I’m sorry to say that one of the main things I have learned from these past four-plus years of caring for my parents is that I’m alone in this world, fundamentally, and the other is that a really good listener is nearly impossible to find. Even my therapist is a crappy listener. (I therefore never see her.) Chaplains are really good listeners. I decided it would be best for such well-being as I might be able to achieve to hang around a group of chaplains. In Michigan, I could almost certainly get a job as a hospice chaplain, but those are solitary jobs. In San Francisco, I’m part of a group of 11 chaplains, plus a harpist and two supervisors.

Also, I cannot get past my terror about transporting the cats. I think I have mentioned that I once saw Marvin shred a soft-sided cat carrier in less than 60 seconds. He was not on 200 mg of gabapentin at the time, as he will be if he ever goes for a ride on a plane, but I am still terrified that he will somehow get loose and never be seen again. If plane travel for Marvin comes to pass, which I really cannot picture, I plan to bring a swath of aluminum screen and a bunch of cable ties to swaddle the carrier in if he starts to destroy it.

Continuing to fly back and forth does not today seem like a reasonable idea. It’s not fair to continue to make the cats spend so much time alone.
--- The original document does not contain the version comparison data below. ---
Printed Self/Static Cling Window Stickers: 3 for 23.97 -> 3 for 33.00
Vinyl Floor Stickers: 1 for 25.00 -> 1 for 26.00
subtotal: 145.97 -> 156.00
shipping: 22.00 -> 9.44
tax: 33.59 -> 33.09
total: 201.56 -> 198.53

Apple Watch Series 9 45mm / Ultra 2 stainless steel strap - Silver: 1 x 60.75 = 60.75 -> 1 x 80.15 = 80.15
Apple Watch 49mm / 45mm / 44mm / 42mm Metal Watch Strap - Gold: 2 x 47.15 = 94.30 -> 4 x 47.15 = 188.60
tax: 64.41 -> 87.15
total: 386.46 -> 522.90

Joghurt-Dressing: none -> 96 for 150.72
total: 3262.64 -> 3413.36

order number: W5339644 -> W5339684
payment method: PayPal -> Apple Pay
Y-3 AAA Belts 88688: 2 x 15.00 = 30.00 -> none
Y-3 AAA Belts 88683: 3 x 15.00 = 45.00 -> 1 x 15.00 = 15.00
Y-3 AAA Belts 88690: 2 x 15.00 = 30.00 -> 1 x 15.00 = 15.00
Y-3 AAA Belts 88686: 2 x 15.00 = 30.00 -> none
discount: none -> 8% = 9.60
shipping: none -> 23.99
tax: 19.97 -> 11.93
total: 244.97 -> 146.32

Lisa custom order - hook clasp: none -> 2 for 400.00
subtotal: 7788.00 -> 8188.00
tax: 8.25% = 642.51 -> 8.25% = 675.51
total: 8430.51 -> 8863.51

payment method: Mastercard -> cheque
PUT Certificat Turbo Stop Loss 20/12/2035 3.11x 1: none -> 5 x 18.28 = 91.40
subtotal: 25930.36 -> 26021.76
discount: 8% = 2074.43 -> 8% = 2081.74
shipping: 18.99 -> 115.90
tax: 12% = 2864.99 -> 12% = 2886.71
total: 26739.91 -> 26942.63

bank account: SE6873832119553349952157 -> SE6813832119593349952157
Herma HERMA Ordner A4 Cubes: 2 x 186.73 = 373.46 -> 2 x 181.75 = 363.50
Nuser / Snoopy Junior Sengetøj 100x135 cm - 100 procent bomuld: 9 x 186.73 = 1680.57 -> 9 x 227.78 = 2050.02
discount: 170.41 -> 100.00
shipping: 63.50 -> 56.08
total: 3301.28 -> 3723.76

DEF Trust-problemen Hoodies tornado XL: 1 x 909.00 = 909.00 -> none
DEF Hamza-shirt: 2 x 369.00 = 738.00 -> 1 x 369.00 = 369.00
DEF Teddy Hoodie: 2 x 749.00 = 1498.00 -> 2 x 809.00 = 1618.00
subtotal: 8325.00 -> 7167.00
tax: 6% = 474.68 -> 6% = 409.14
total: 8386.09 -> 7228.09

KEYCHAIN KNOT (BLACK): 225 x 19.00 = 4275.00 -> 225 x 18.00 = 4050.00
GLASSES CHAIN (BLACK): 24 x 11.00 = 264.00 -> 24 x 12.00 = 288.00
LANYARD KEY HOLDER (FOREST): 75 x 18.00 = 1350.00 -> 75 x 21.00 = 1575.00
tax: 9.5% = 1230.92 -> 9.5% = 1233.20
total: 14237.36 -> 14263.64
After my walk, texts about Digby and Digby, and filling out the gardener’s online form, it was out to the yew hedge to continue snipping off the orange dead parts, a tedious and slow process. I meant to spend one hour but ended up spending two. I couldn’t resist plucking a few weeds out of the sidewalk cracks and the lawn extension, and set aside a distinctive-looking one for later identification. It was Pennsylvania Pellitory! I was very excited when I saw a couple more later on and could pluck them out of the ground with confidence.

It is also kind of great now to see so many hostas when I go on my walk, completely invisible until a few days ago.

I had dinner, my usual salad, on the deck and realized that my eye had fallen on what looked suspiciously like my arch enemy, wild grape vines. I clomped over there in my Birkenstocks and ended up with a massive pile of vines in front of the garage; I will have to cut them up later. The sun had set by the time I was done, and the fireflies were flickering, little white lights suddenly appearing in the dark.

During this effort, I again found myself within a few feet of the side of my neighbor’s house (though not necessarily on his property; it gets a bit murky in there). I’m going to try to remember that the main point of nature is to keep people from being able to see each other and to stay out of that area unless absolutely necessary. (That is, if I see more grape vines I might be able to reach.)

It is also probably best not to garden in the dark with sharp tools lest I have a freak accident that will cause my relatives to feel embarrassed every time they have to explain how I died.

There is a tall tree in the yard that has wild grape vines way higher than I could possibly reach, even with some sort of pole, including at the very tippy top of the tree. It is maddening. Dangling down are thick vine stalks no doubt cut by my father once upon a time as high as he could reach. That might be one important difference between us: He could evidently live with that, but I’m not going to be able to (as long as I’m in the same state with it).

Once I get everything I can get to by hand—and I think I might be nearly there—I am going to hire someone to somehow get up there and get that down.